## INFORMATION
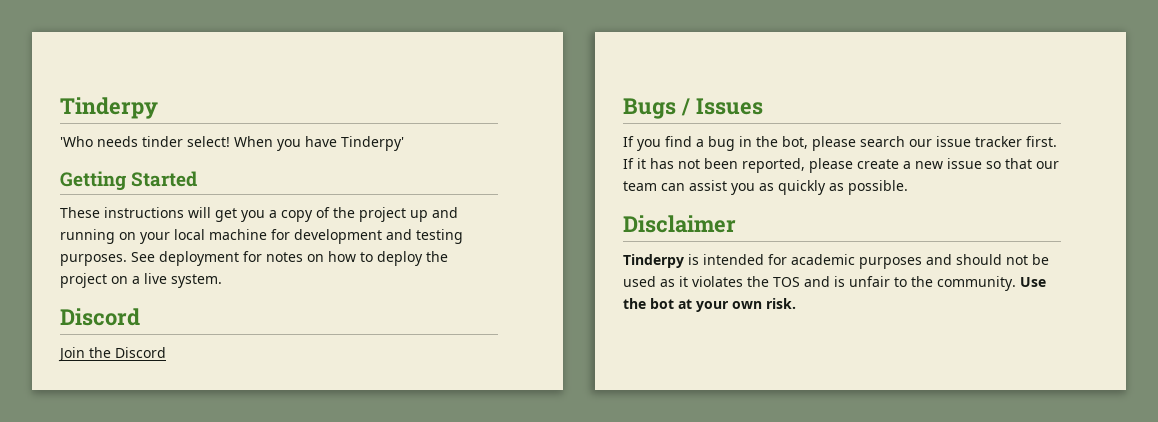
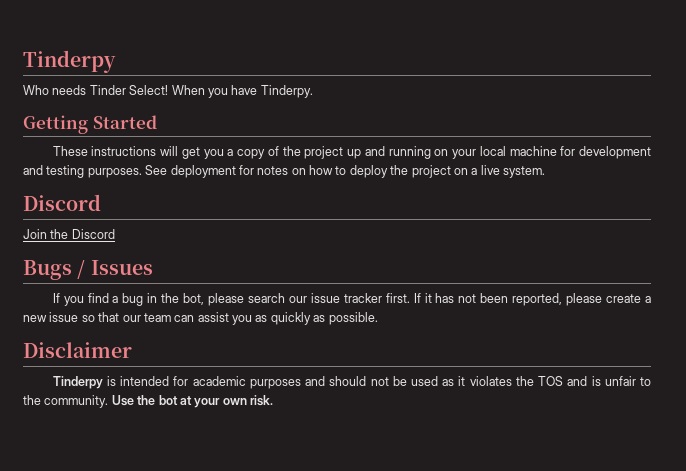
[60,136,230,147] 'Who needs tinder select! -> [23,85,169,95] Who needs Tinder Select!
[341,136,404,151] Tinderpy' -> [260,85,313,98] Tinderpy.

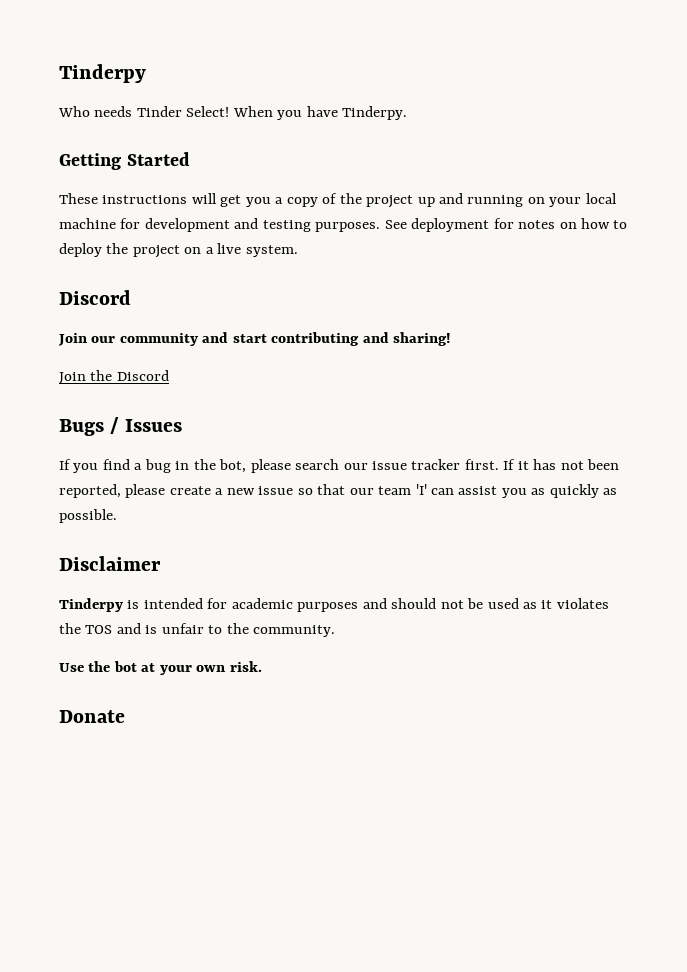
(101, 202) none -> [58,332,452,346] // Join our community and start contributing and sharing!
(171, 317) none -> [415,484,427,495] 'I'
(109, 401) none -> (336, 631) //
(273, 400) none -> [59,710,125,723] // Donate

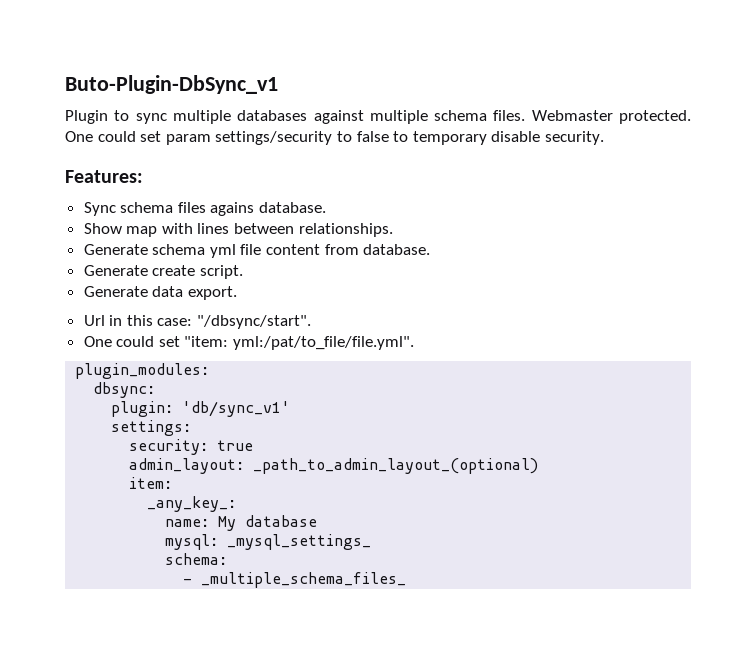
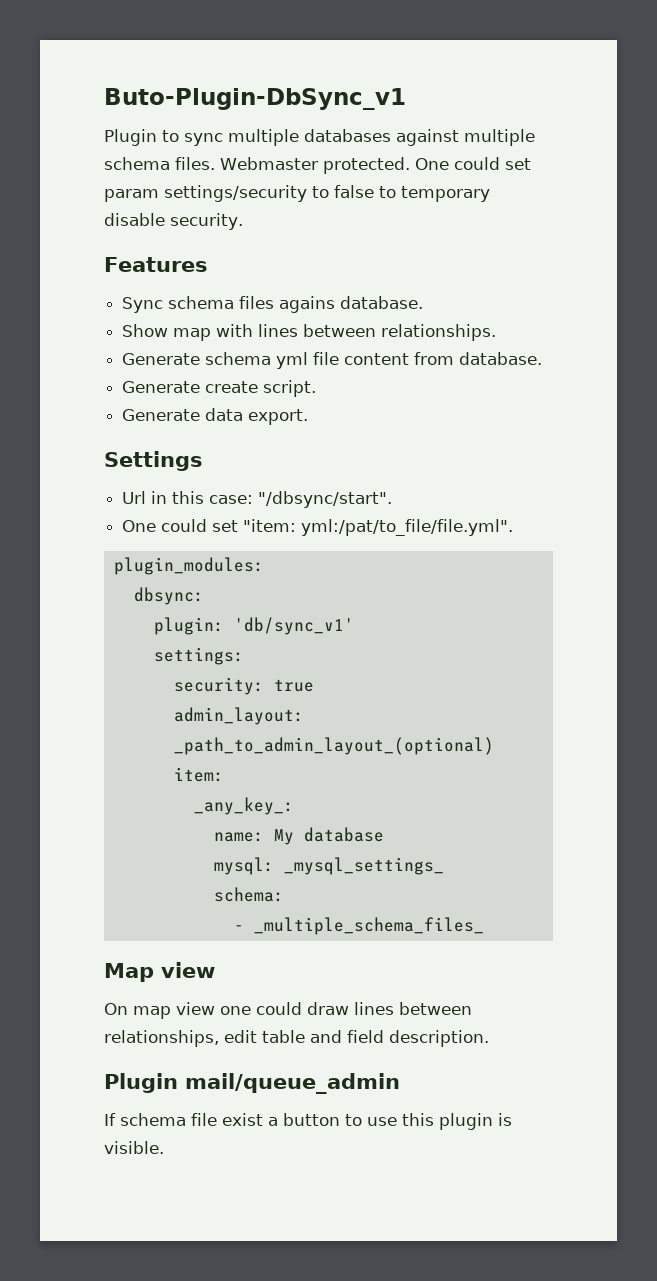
[65,170,143,183] Features: -> [104,257,208,272] Features
(237, 293) none -> [104,451,203,471] // Settings
(407, 580) none -> [104,962,215,982] [104,1002,472,1019] [104,1030,489,1047] [104,1073,400,1094] [104,1113,512,1130] [104,1141,164,1154] // Map view // On map view one could draw lines between relationships, edit table and field description. // Plugin mail/queue_admin // If schema file exist a button to use this plugin is visible.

## PROMPT
Please transcribe the listing above verbatim and exclude every picture.

## OUTPUT OF THE EXERCISE
[60,136,230,147] 'Who needs tinder select! -> [23,85,169,95] Who needs Tinder Select!
[341,136,404,151] Tinderpy' -> [260,85,313,98] Tinderpy.

(101, 202) none -> [58,332,452,346] // Join our community and start contributing and sharing!
(171, 317) none -> [415,484,427,495] 'I'
(109, 401) none -> (336, 631) //
(273, 400) none -> [59,710,125,723] // Donate

[65,170,143,183] Features: -> [104,257,208,272] Features
(237, 293) none -> [104,451,203,471] // Settings
(407, 580) none -> [104,962,215,982] [104,1002,472,1019] [104,1030,489,1047] [104,1073,400,1094] [104,1113,512,1130] [104,1141,164,1154] // Map view // On map view one could draw lines between relationships, edit table and field description. // Plugin mail/queue_admin // If schema file exist a button to use this plugin is visible.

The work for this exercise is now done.